*** Begin section ***
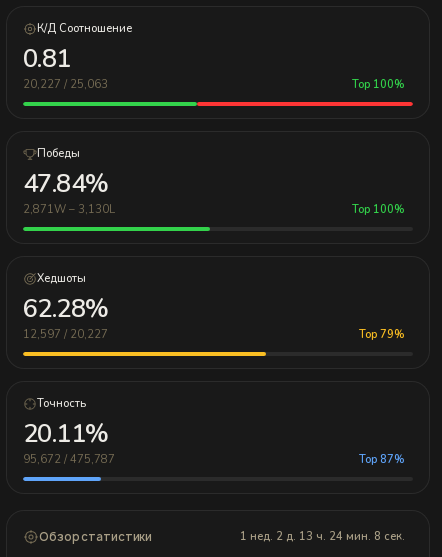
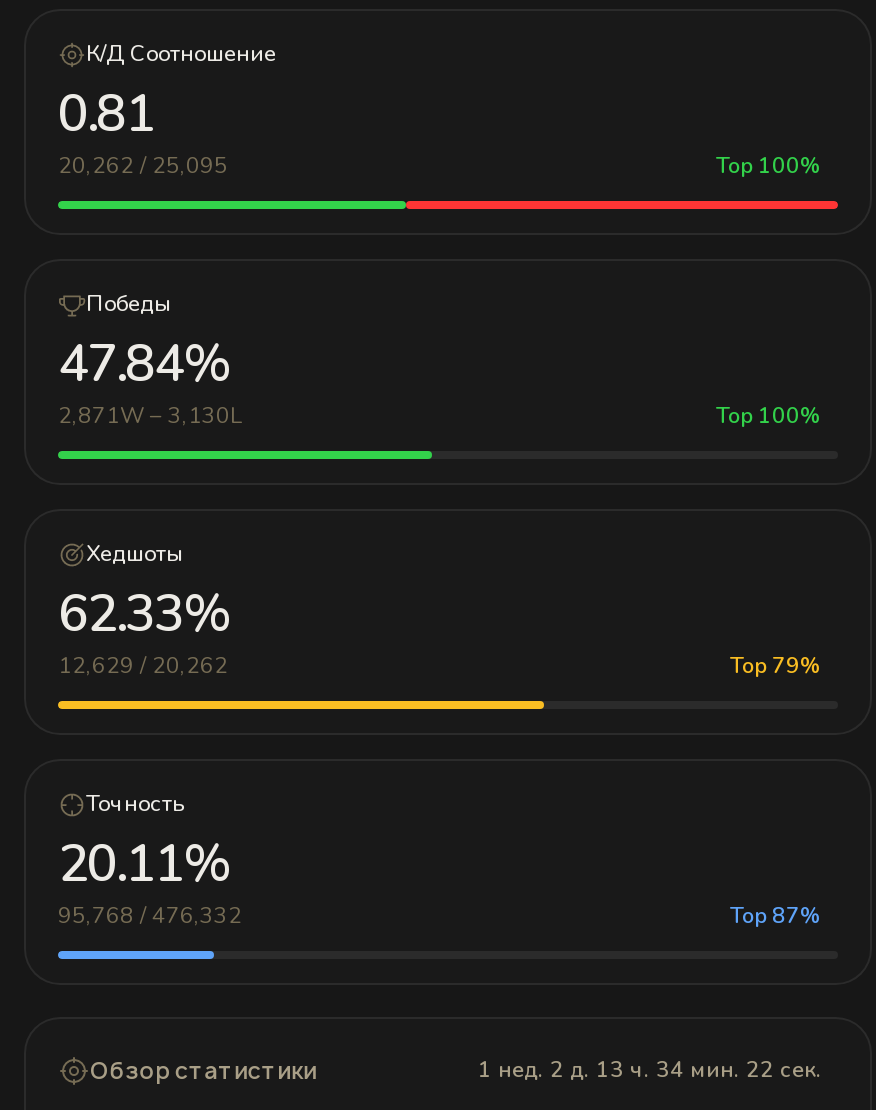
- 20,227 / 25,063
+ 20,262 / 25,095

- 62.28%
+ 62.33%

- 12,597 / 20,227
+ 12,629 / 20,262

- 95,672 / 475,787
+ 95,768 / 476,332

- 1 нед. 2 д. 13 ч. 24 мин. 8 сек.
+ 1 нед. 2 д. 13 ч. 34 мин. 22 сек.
*** End section ***
→ **Task item**: An exact repeat of the listing above, pictures excluded, is the answer.

→ **Answer to this exercise**:
- 20,227 / 25,063
+ 20,262 / 25,095

- 62.28%
+ 62.33%

- 12,597 / 20,227
+ 12,629 / 20,262

- 95,672 / 475,787
+ 95,768 / 476,332

- 1 нед. 2 д. 13 ч. 24 мин. 8 сек.
+ 1 нед. 2 д. 13 ч. 34 мин. 22 сек.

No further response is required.